Remember the survival guide may be a black box. The black box at the top of page 455 reads "Crisis Hotlines/ Including Poison Control". This is Ronell's designation for the index. Unfortunately the "Poison Control" does not appear in the index and double checking with the table of contents one finds it has disappeared, there, the heading for page 455 is simply "Crisis Hotlines". None of the other headings are abbreviated in the table of contents or as named in Ronell's text, "Directory Assistance".
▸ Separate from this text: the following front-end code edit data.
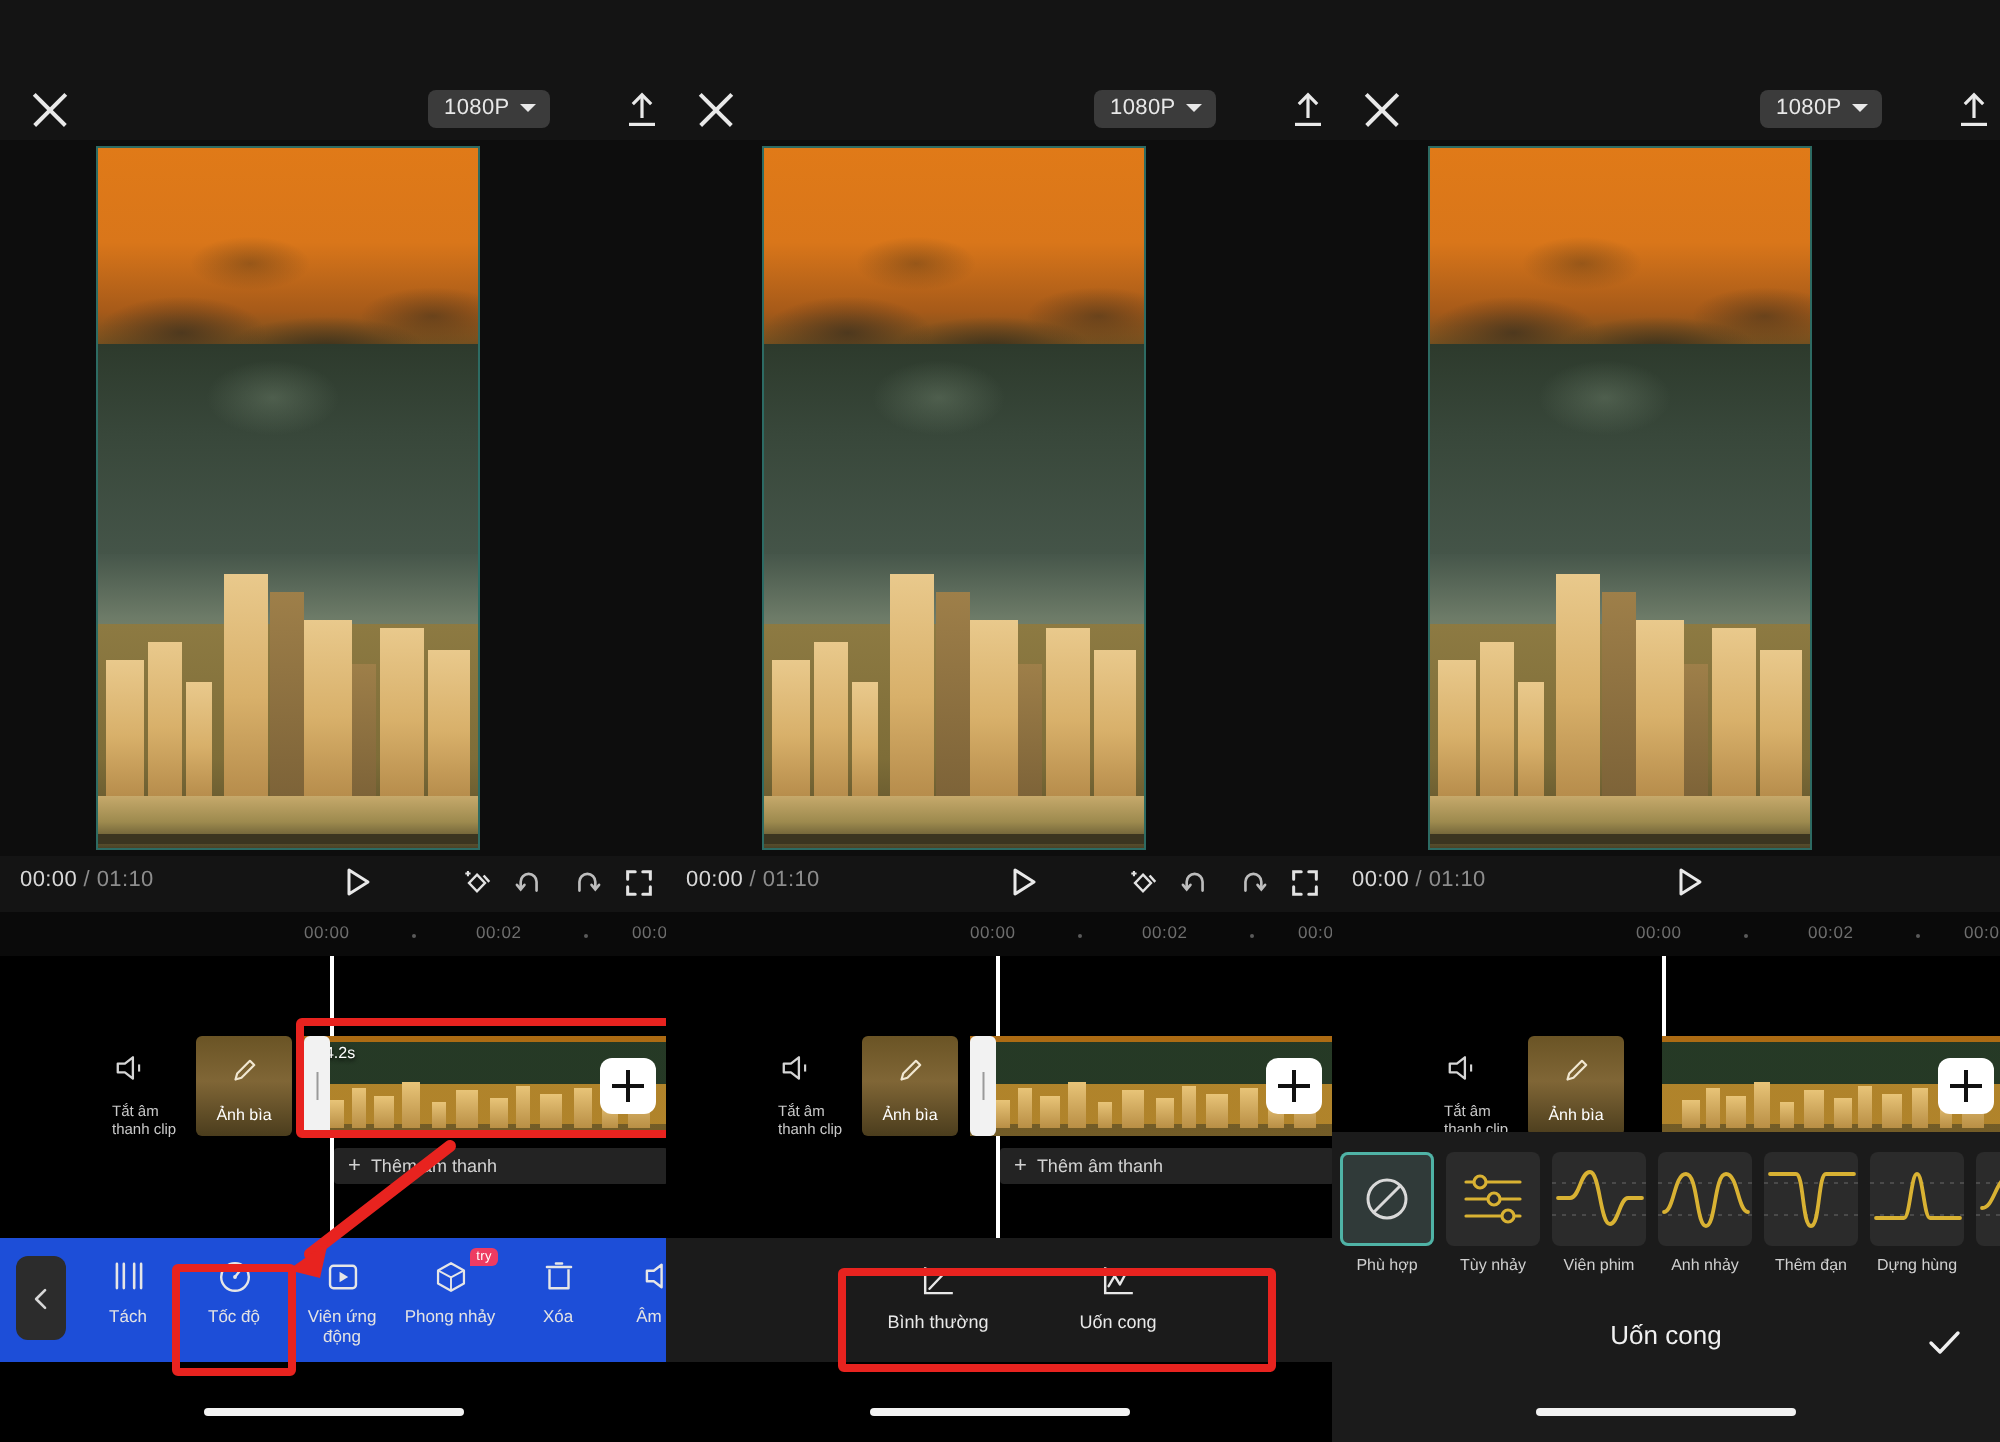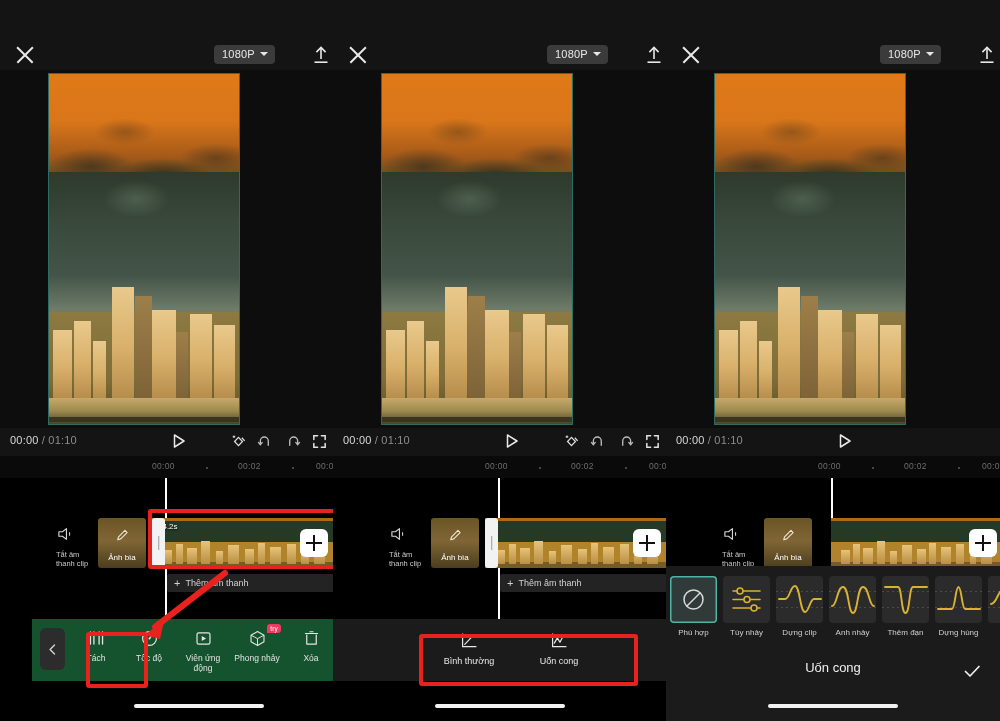--- a/index.html
+++ b/index.html
@@ -87,21 +87,21 @@
   .plusbtn{ position:absolute; width:28px; height:28px; border-radius:6px; background:#fff; cursor:pointer; }
   .plusbtn:before,.plusbtn:after{ content:""; position:absolute; background:#111; }
   .plusbtn:before{ left:6px; top:13px; width:16px; height:2.4px; }
   .plusbtn:after{ left:12.8px; top:6px; width:2.4px; height:16px; }
 
   .addaudio{ position:absolute; height:18px; background:#232323; border-radius:2px; display:flex; align-items:center;
       padding-left:7px; font-size:9px; color:#d2d2d2; cursor:pointer; }
   .addaudio .pl{ margin-right:5px; font-size:11px; }
 
   
-  .toolbar{ position:absolute; bottom:40px; left:0; width:333px; height:62px; background:#14532d;margin-left:32px; }
+  .toolbar{ position:absolute; bottom:40px; left:0; width:333px; height:62px; background:#1d4ed8; }
   .tbtn{ position:absolute; top:8px; width:52px; text-align:center; cursor:pointer; }
   .tbtn .ticon{ height:22px; display:flex; align-items:center; justify-content:center; }
   .tbtn .tlbl{ font-size:8.5px; color:#e3e3e3; margin-top:4px; line-height:1.2; }
   .badge{ position:absolute; top:-3px; right:2px; background:#ee3b62; color:#fff; font-size:6.5px;
       padding:1px 3px; border-radius:3px 3px 3px 0; letter-spacing:.2px; }
   .sidebtn{ position:absolute; top:9px; width:25px; height:42px; background:#2c2c2c; border-radius:6px;
       display:flex; align-items:center; justify-content:center; cursor:pointer; }
   .homebar{ position:absolute; bottom:13px; left:50%; transform:translateX(-50%);
       width:130px; height:4px; background:#f2f2f2; border-radius:3px; }
 
@@ -633,21 +633,21 @@
           </div>
 
           <div class="preset">
             <div class="thumb">
               <i class="gridline" style="top:15px"></i>
                 <i class="gridline" style="top:31px"></i>
               <svg viewBox="0 0 47 47" width="47" height="47" style="position:absolute;inset:0">
                 <path d="M3 23 L9 23 C14 23 14 10 19 10 C24 10 24 36 29 36 C33 36 34 23 38 23 L45 23" fill="none" stroke="#d9b233" stroke-width="1.9" stroke-linecap="round"></path>
               </svg>
             </div>
-            <div class="plbl">Dựng clip</div>
+            <div class="plbl">Viên phim</div>
           </div>
 
           <div class="preset">
             <div class="thumb">
               <i class="gridline" style="top:15px"></i>
                 <i class="gridline" style="top:31px"></i>
               <svg viewBox="0 0 47 47" width="47" height="47" style="position:absolute;inset:0">
                 <path d="M3 30 C8 30 8 11 14 11 C20 11 19 37 24 37 C29 37 28 11 34 11 C40 11 40 30 45 30" fill="none" stroke="#d9b233" stroke-width="1.9" stroke-linecap="round"></path>
               </svg>
             </div>

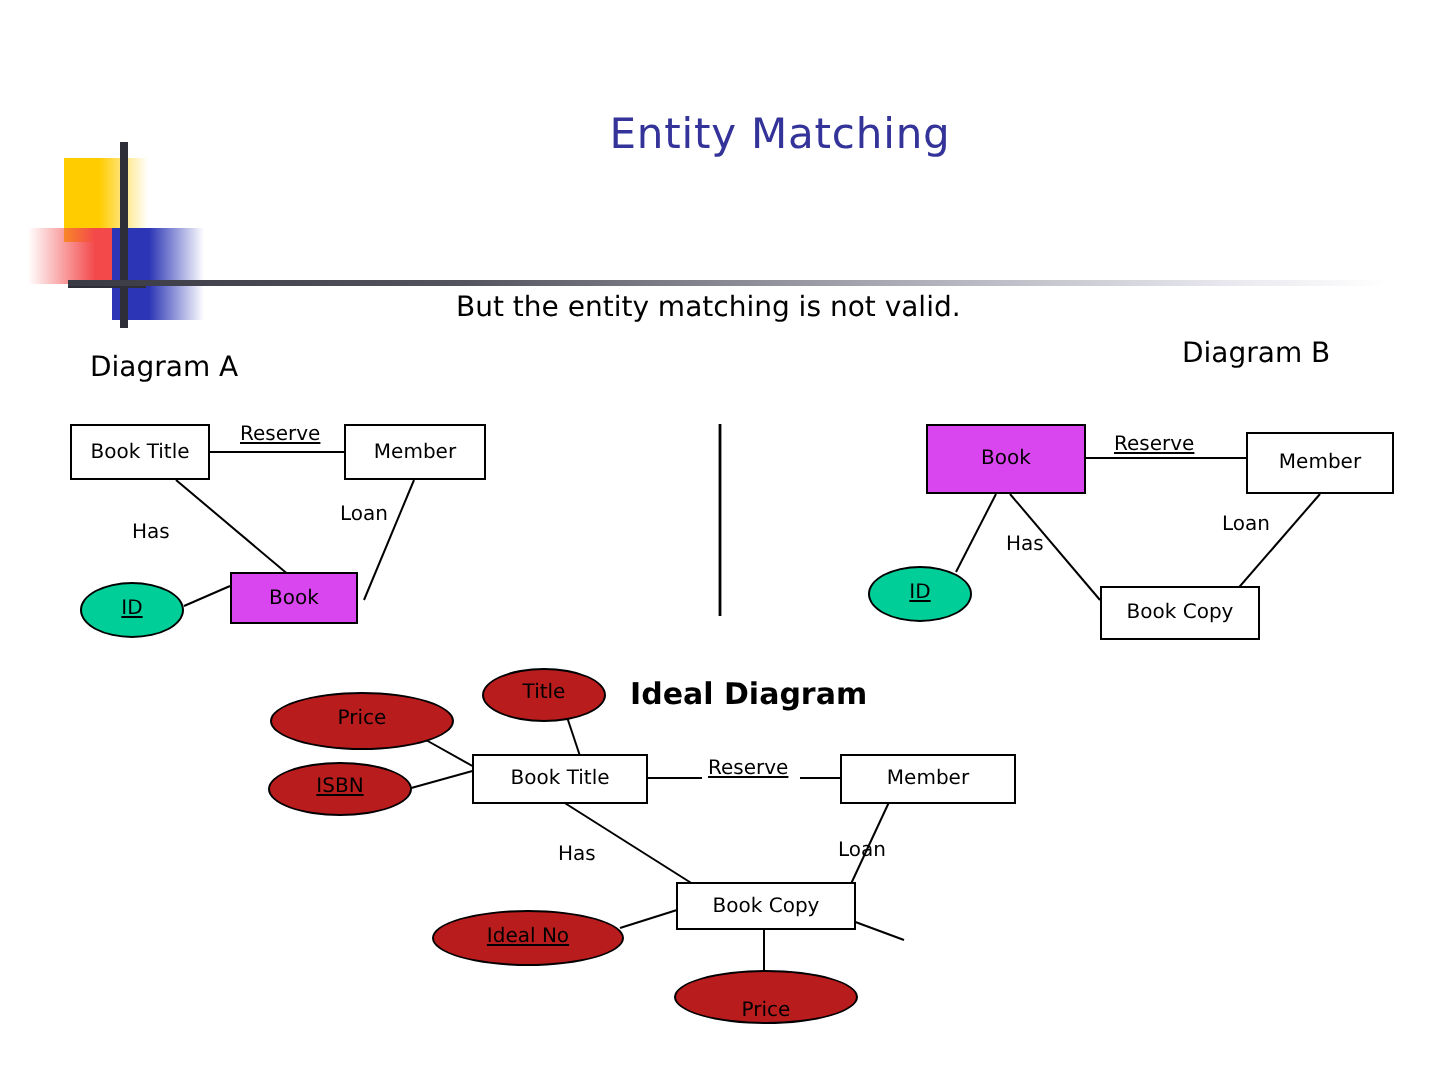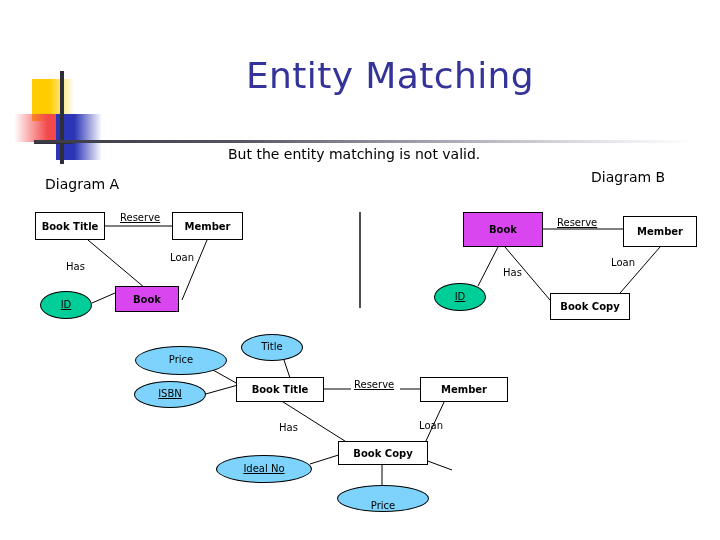--- a/index.html
+++ b/index.html
@@ -44,21 +44,21 @@
     left: 34px; top: 140px; width: 39px; height: 4px;
     background: #2E2E38;
   }
 
   
   .slide-title {
     position: absolute;
     left: 90px; top: 55px;
     width: 600px;
     text-align: center;
-    font-size: 36px;
+    font-size: 21px;
     color: #333399;
     font-family: "DejaVu Sans", sans-serif;
     letter-spacing: 0.4px;
     white-space: nowrap;
   }
 
   
   .rule {
     position: absolute;
     left: 34px; top: 140px;
@@ -86,30 +86,29 @@
     border: 1px solid #000000;
     background: #ffffff;
     display: flex;
     align-items: center;
     justify-content: center;
     font-family: "DejaVu Sans", sans-serif;
     font-size: 10px;
     color: #000000;
     box-sizing: border-box;
     white-space: nowrap;
-    font-weight: bold;
   }
   .ebox.green { background: #d946ef; }
 
   
   .ellipse {
     position: absolute;
     border: 1px solid #000000;
     border-radius: 50%;
-    background: #7dd3fc;
+    background: #b91c1c;
     display: flex;
     align-items: center;
     justify-content: center;
     text-align: center;
     font-family: "DejaVu Sans", sans-serif;
     font-size: 10px;
     color: #000000;
     box-sizing: border-box;
     line-height: 1.05;
   }
@@ -136,20 +135,21 @@
   <div class="logo-layer sq-blue"></div>
   <div class="logo-layer logo-vline"></div>
   <div class="logo-layer logo-hline"></div>
 
   <div class="slide-title">Entity Matching</div>
   <div class="rule"></div>
   <div class="txt subtitle" style="left:228px; top:147px;">But the entity matching is not valid.</div>
 
   <div class="txt diagram-label" style="left:20px; top:177px;">Diagram A</div>
   <div class="txt diagram-label" style="left:566px; top:170px;">Diagram B</div>
+  <div class="txt ideal-label" style="left:315px; top:340px;">Ideal Diagram</div>
 
   <svg id="links">
 
     <line x1="105" y1="226" x2="172" y2="226"></line>
     <line x1="88" y1="240" x2="145" y2="288"></line>
     <line x1="207" y1="240" x2="182" y2="300"></line>
     <line x1="92" y1="303" x2="115" y2="293"></line>
 
     <line class="divider" x1="360" y1="212" x2="360" y2="308"></line>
Back to The Survival Guide for a look at other abbreviations. After quoting the Pacific Bell publication "you can save a life" Ronell inscribes in the usual parenthesis a reference but in this case as throughout the whole of The Survival Guide the italic A seems to indicate, if one follows the conventions of The Telephone Book, a volume entitled Exploring Life: The Autobiography of Thomas A. Watson. Some fun can be had by comparing by page number these "phony" references with the actual citations from Watson's autobiography used by Ronell but beware. Ronell issues warnings repeatedly like some echo of Riffaterre:
While the material gathered in these pages was provided by medical and emergency services in cooperation with the state, there will be no contractual guarantee, no responsibility, and no liability for any deluded empirical action taken as if this guide were a referential, pragmatically inflected call to mimetic response. Thus "any person relying upon the Survival Guide does so at his or her own risk" (A, 49). Desiring the Survival Guide in itself implies a risk. The New York Telephone Company (1986) published a similar text, titled more in the Heideggerian vein, Emergency Care Guide. However, the notice shows that NYT relied on Pacific Bell at its own risk: "Information in this Emergency Care Guide is copied in whole or part with the permission of the copyright owner" Survival Guide. "The Pacific Telephone & Telegraphy Company 1978." "Any person relying upon such information does so at his or her risk." (351)
Post-survival, I want to ask de Man, is there a dotter in the house? Is there a period in this text? An "o" to this "hell" of bibliography and theory? Perhaps more than one. Certainly more than zero. Lots and lots of naughty dotters calling long distance like "l'heure inattendue et folle," dancing a few steps with the schizophrenic spirits.